Exercise material
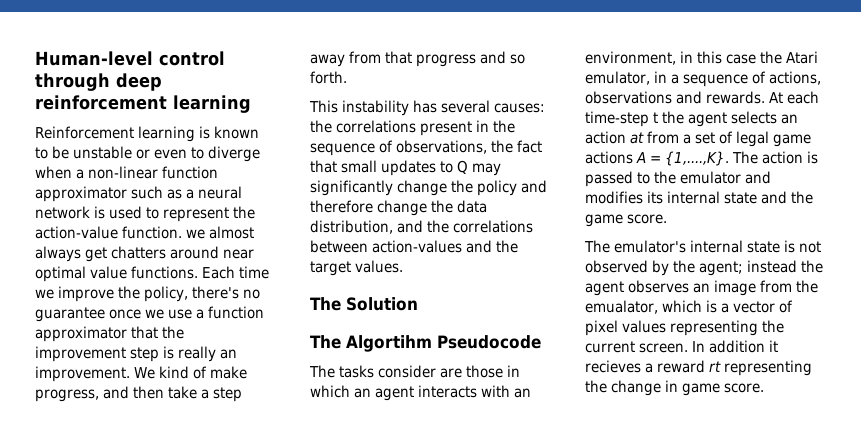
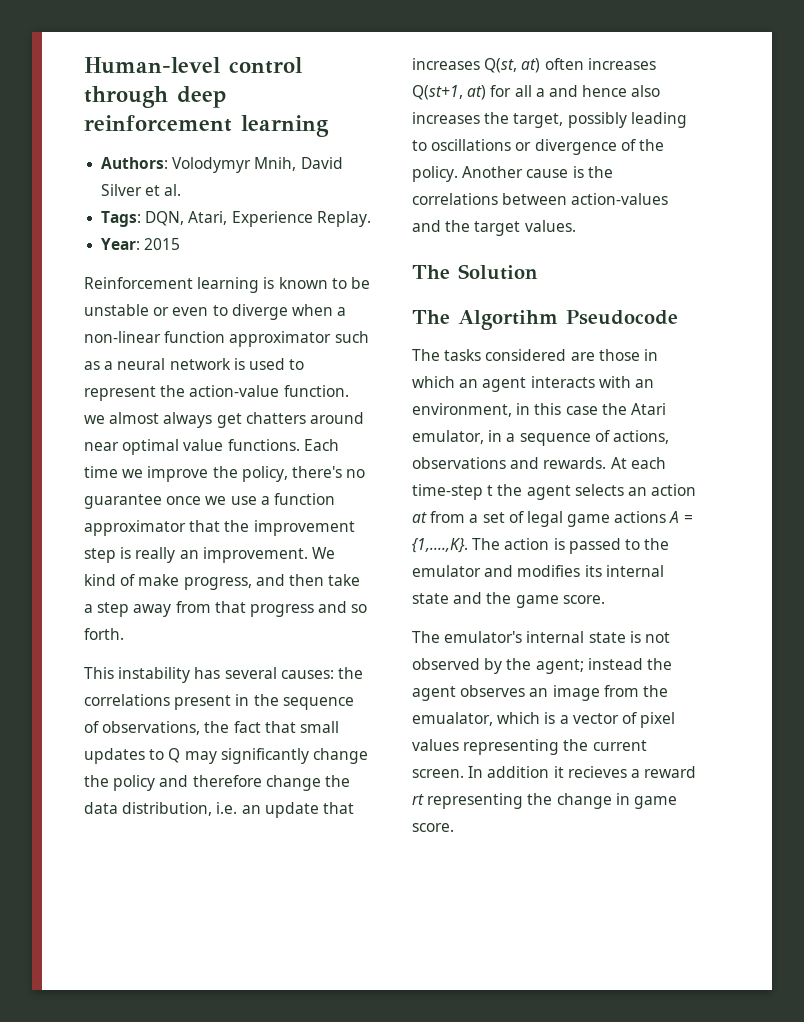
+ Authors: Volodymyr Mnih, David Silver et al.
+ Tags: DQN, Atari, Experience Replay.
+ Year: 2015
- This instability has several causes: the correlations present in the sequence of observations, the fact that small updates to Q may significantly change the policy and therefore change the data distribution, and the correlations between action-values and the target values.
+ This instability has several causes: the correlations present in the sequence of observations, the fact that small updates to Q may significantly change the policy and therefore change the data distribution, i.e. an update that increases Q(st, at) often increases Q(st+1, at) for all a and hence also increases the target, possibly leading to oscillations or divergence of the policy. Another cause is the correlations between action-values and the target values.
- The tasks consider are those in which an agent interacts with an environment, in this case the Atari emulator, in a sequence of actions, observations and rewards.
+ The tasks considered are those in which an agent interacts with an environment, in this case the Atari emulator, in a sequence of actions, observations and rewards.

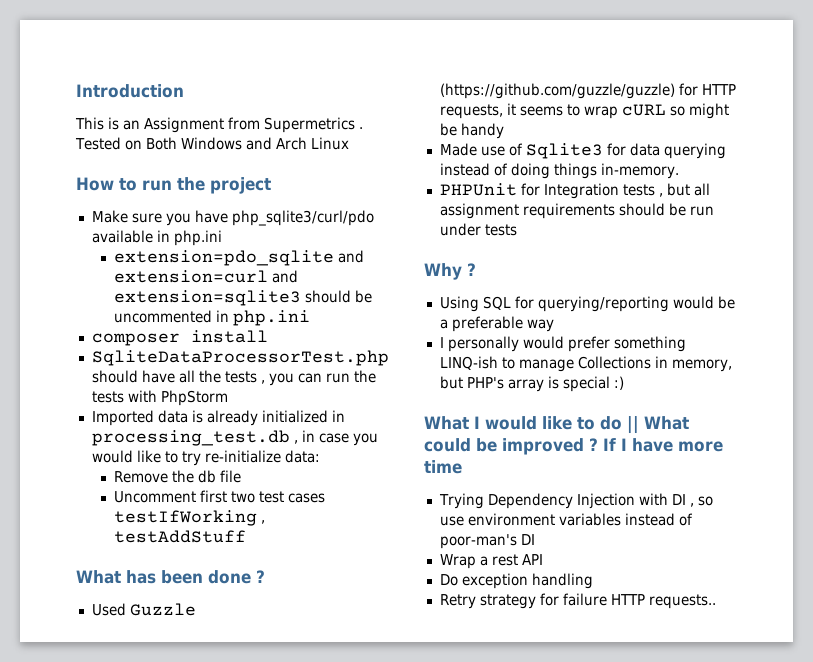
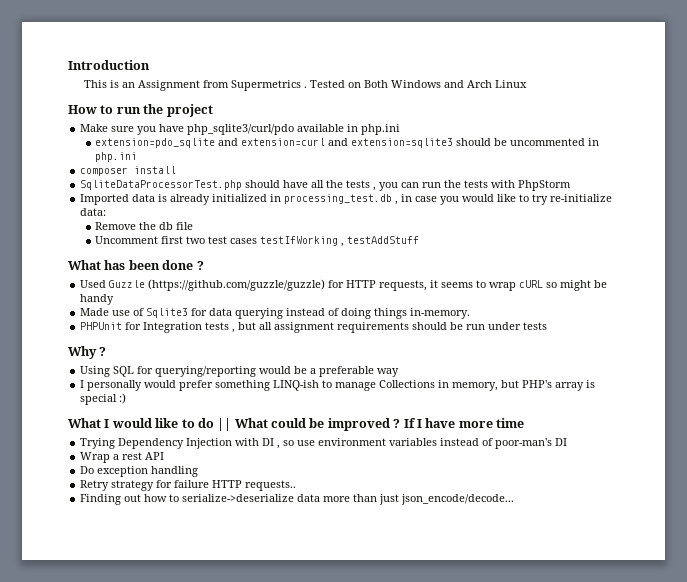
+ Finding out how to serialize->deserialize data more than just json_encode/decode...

Problem to work on
Copy out the lines above exactly, beginning at the one that contains "Atari, Experience Replay." and ending at the one that contains "data distribution, i.e.".

Answer section
+ Tags: DQN, Atari, Experience Replay.
+ Year: 2015
- This instability has several causes: the correlations present in the sequence of observations, the fact that small updates to Q may significantly change the policy and therefore change the data distribution, and the correlations between action-values and the target values.
+ This instability has several causes: the correlations present in the sequence of observations, the fact that small updates to Q may significantly change the policy and therefore change the data distribution, i.e. an update that increases Q(st, at) often increases Q(st+1, at) for all a and hence also increases the target, possibly leading to oscillations or divergence of the policy. Another cause is the correlations between action-values and the target values.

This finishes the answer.